Vay canına! Dünyanın bir başka ülkesinde yaşıyor olsaydık, başımıza bu belaları açan sorumsuzlar görevden alınır, hesap vermeleri istenirdi.
Dedim ya, ne iktidardan tık var, ne de muhalefetten.
* * *
Evet, kara mizah sürüp gidiyor. Aynı belediye başkanı basın toplantısında şöyle dedi:
"Su kesintisinin sorumlusu biz değiliz. Suçlamalar art niyetli ve taraflı. Türkiye’de içme suyu temini DSİ’ye aittir. Asıl sorumlu DSİ’dir. Biz DSİ’yi uyarmıştık."
Bakın burada haklı!Tamamen doğru söylüyor! Niçin?..
Çünkü hepinizin bildiği gibi, DSİ’yi AKP iktidarı değil, CHP yönetiyordu! Onlar Ankara Büyükşehir Belediyesi’ne korkunç bir sabotaj yaptılar!
Sonra sözlerini sürdürdü:
"Susuzluk yüzünden doğabilecek salgın hastalık riski belediyeye yüklenemez."
* * *
Peki bu işin sonu nereye varacak? Gazeteciler kendisine bunu da sordular. Yanıtı şöyle oldu:
"Cenab-ı Allah bilir. Cenab-ı Allah isterse Ankara’nın su sorunu bir anda çözülür."
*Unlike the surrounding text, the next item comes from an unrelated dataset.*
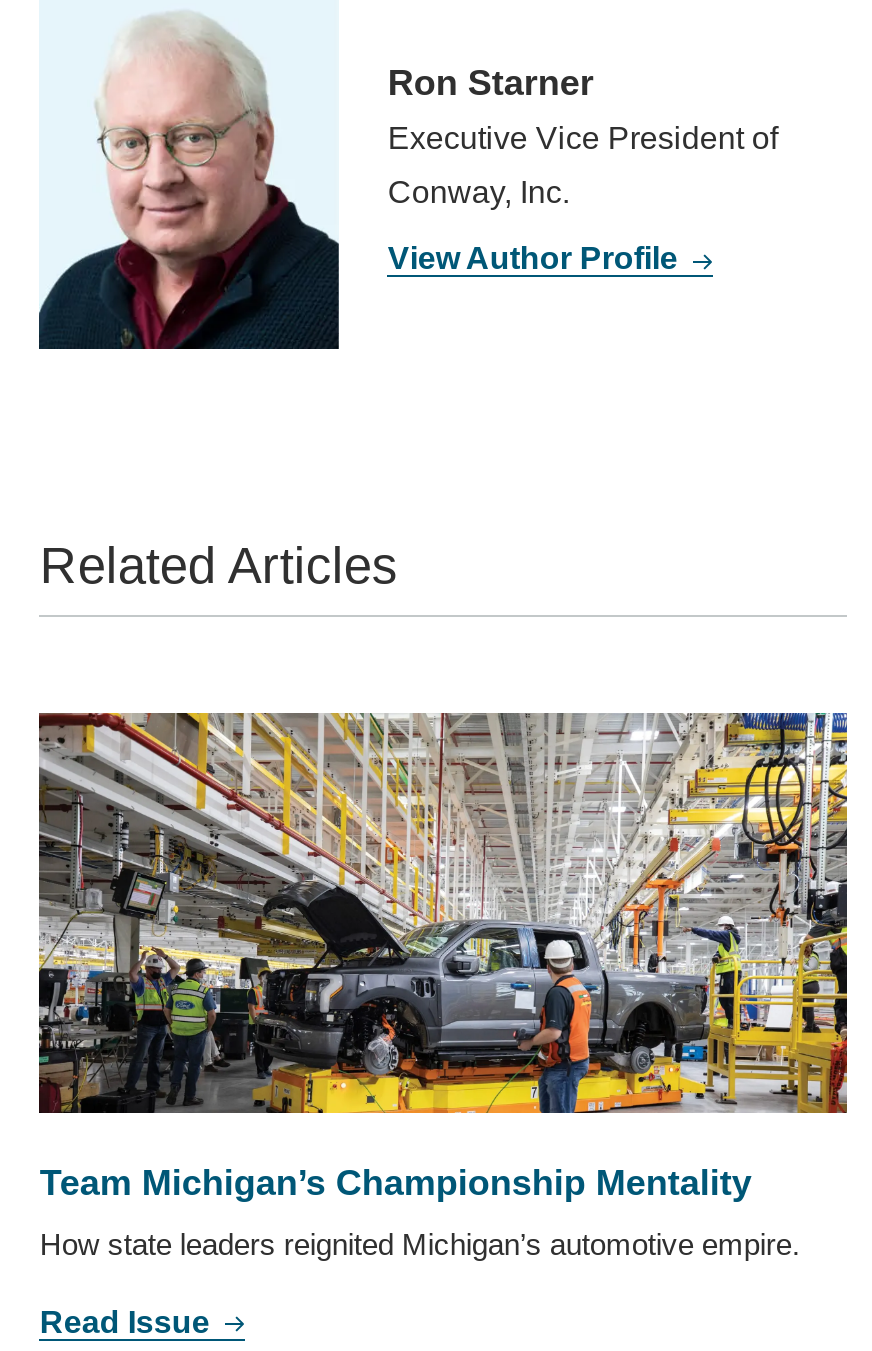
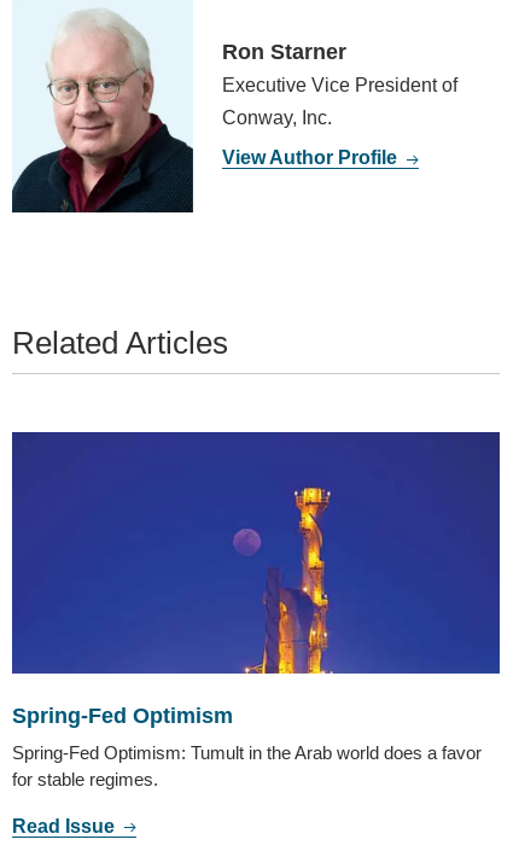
[37,711,849,1203] [image] | Team Michigan’s Championship Mentality -> [11,431,501,728] [image] | Spring-Fed Optimism
[40,1227,800,1261] How state leaders reignited Michigan’s automotive empire. -> [13,742,482,789] Spring-Fed Optimism: Tumult in the Arab world does a favor | for stable regimes.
İstanbul ve Ankara’da yaşayan milyonlarca insan susuzlukla karşı karşıya. İşin şakası yok. Ellerinde sonsuz para vardı. Bu iki büyük kentin belediyeleri trilyonları, yüz milyonlarca doları gereksiz işlere harcadılar, siyasi yatırım aracı olarak kullandılar.
Kendi futbol kulüplerine bile destek yağdırdılar.
Ama su olayını hiç düşünmediler.
Ak mizahtır, kara mizahtır diye gülmeyin! İşimiz Allah’a kaldı.Dün İstanbul’da yağmur duası yapıldı.Allah hepimize sabır versin.Amin.